Lines containing the word "different" are to be copied from the data below.

_Change detection data_

•••••

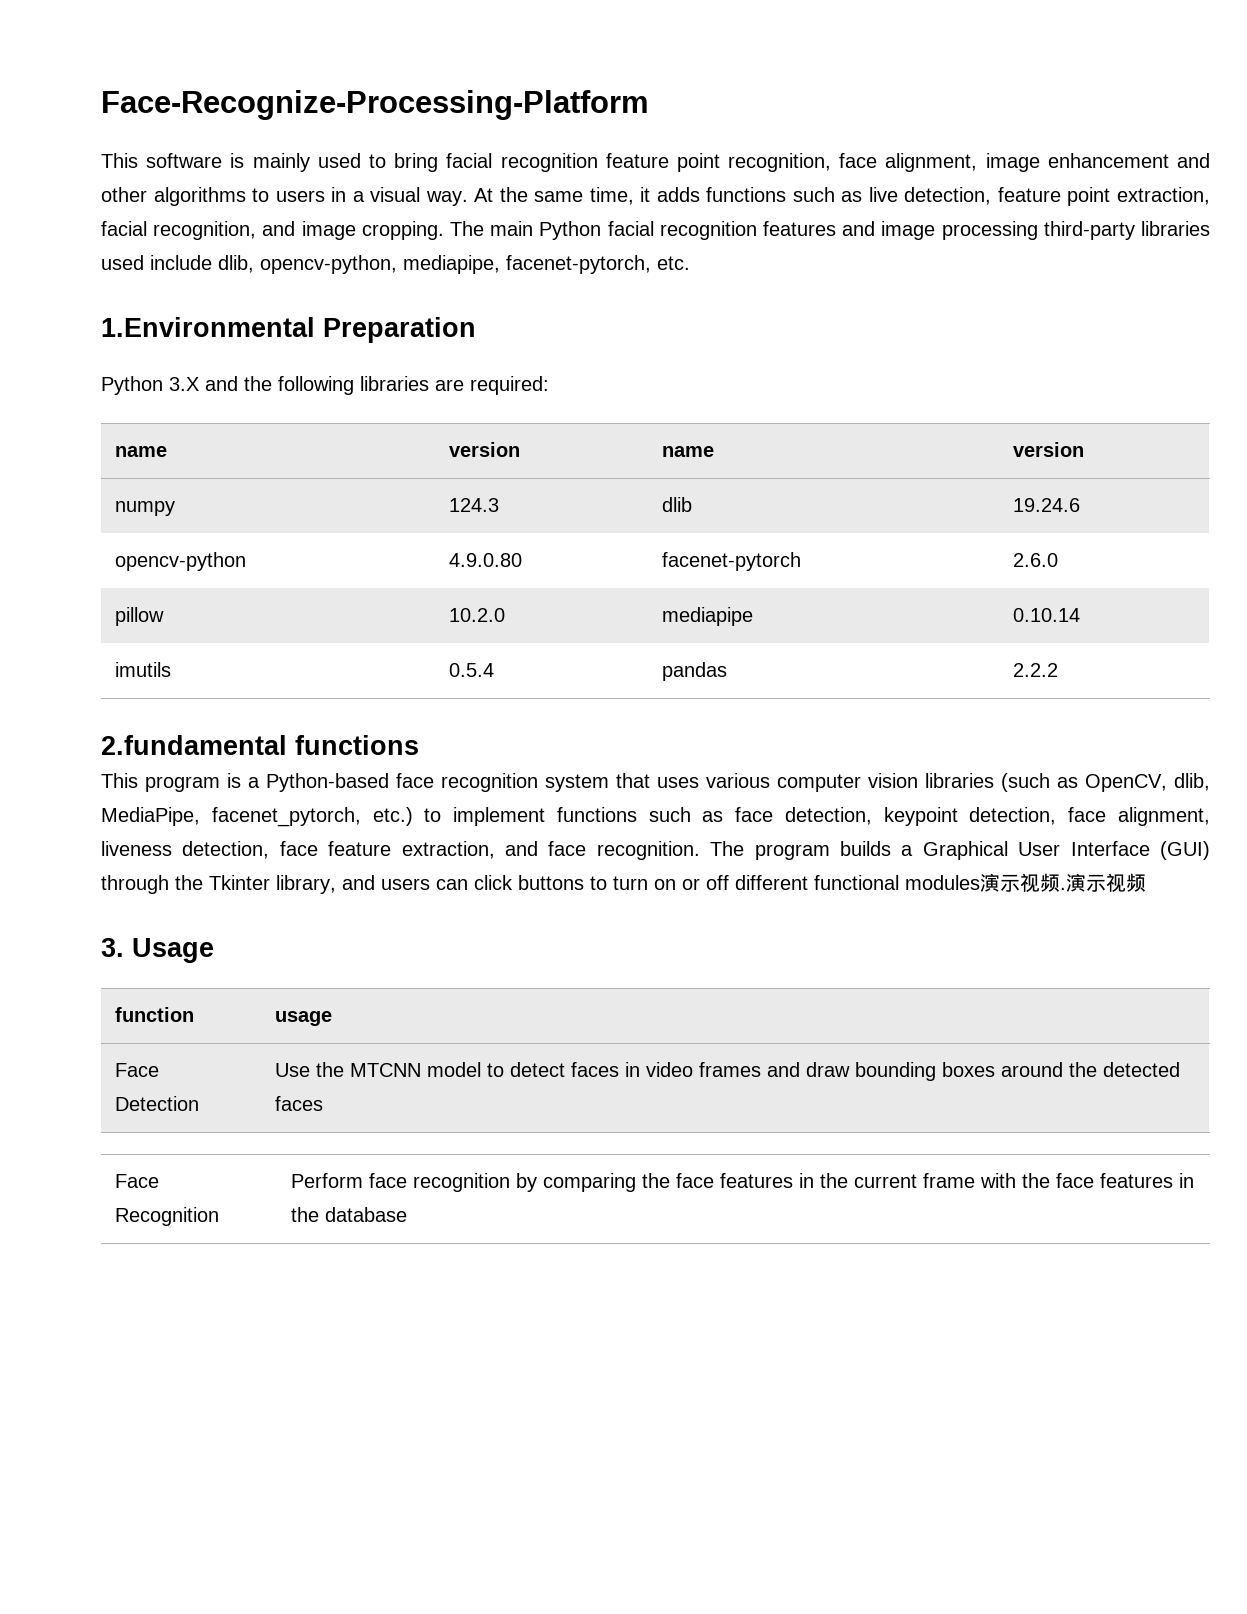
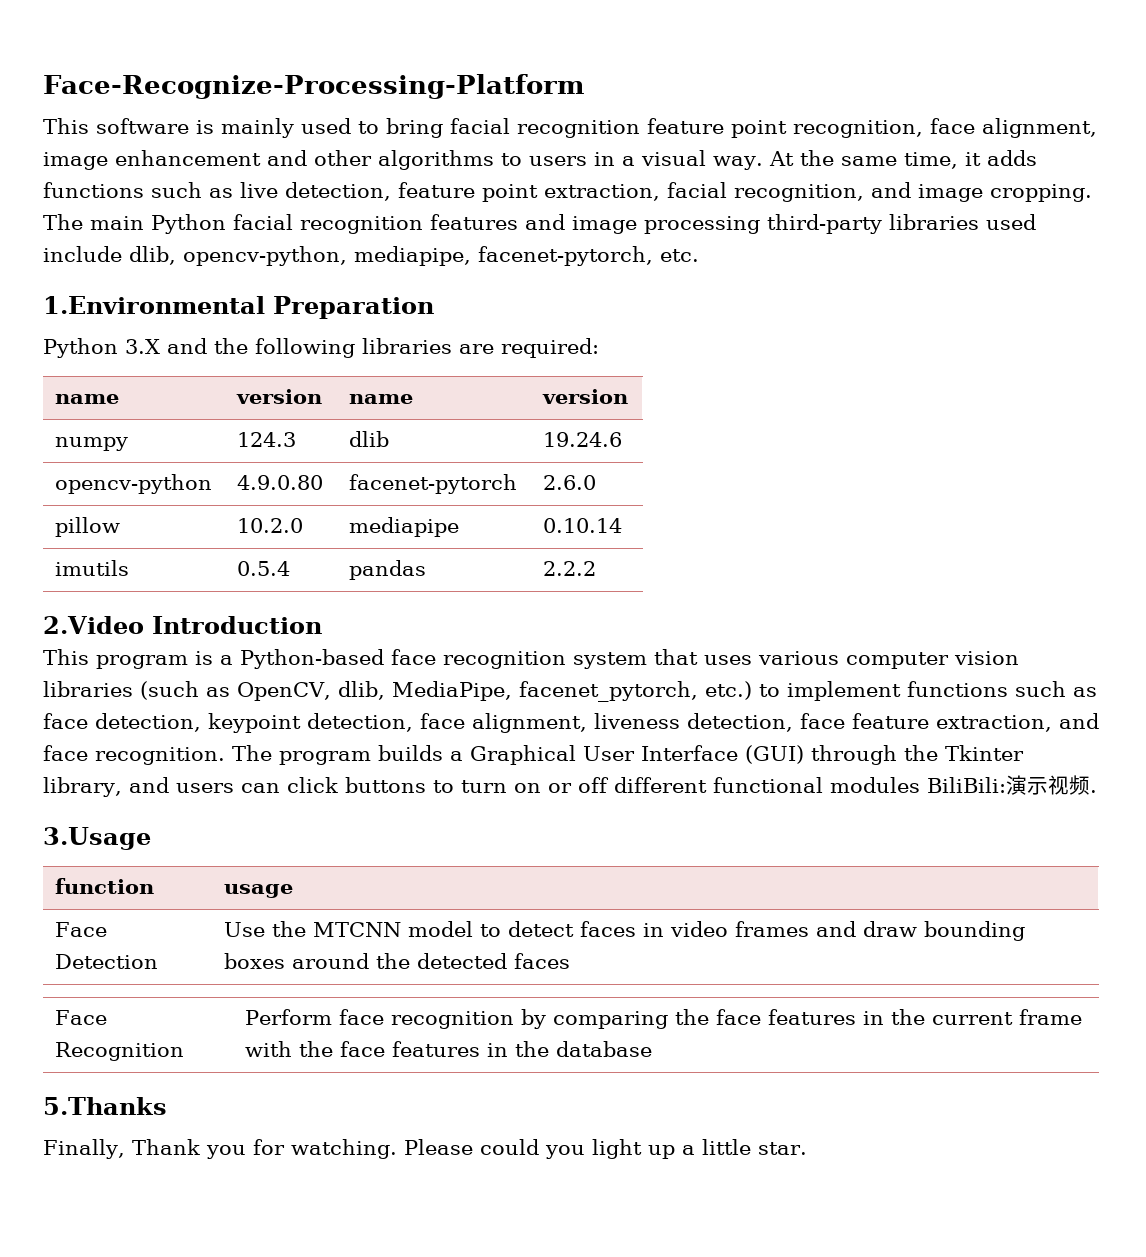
- 2.fundamental functions
+ 2.Video Introduction
- The program builds a Graphical User Interface (GUI) through the Tkinter library, and users can click buttons to turn on or off different functional modules演示视频.演示视频
- 3. Usage
+ The program builds a Graphical User Interface (GUI) through the Tkinter library, and users can click buttons to turn on or off different functional modules BiliBili:演示视频.
+ 3.Usage
+ 5.Thanks
+ Finally, Thank you for watching. Please could you light up a little star.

•••••

_SOLUTION TO THE EXERCISE_
- The program builds a Graphical User Interface (GUI) through the Tkinter library, and users can click buttons to turn on or off different functional modules演示视频.演示视频
+ The program builds a Graphical User Interface (GUI) through the Tkinter library, and users can click buttons to turn on or off different functional modules BiliBili:演示视频.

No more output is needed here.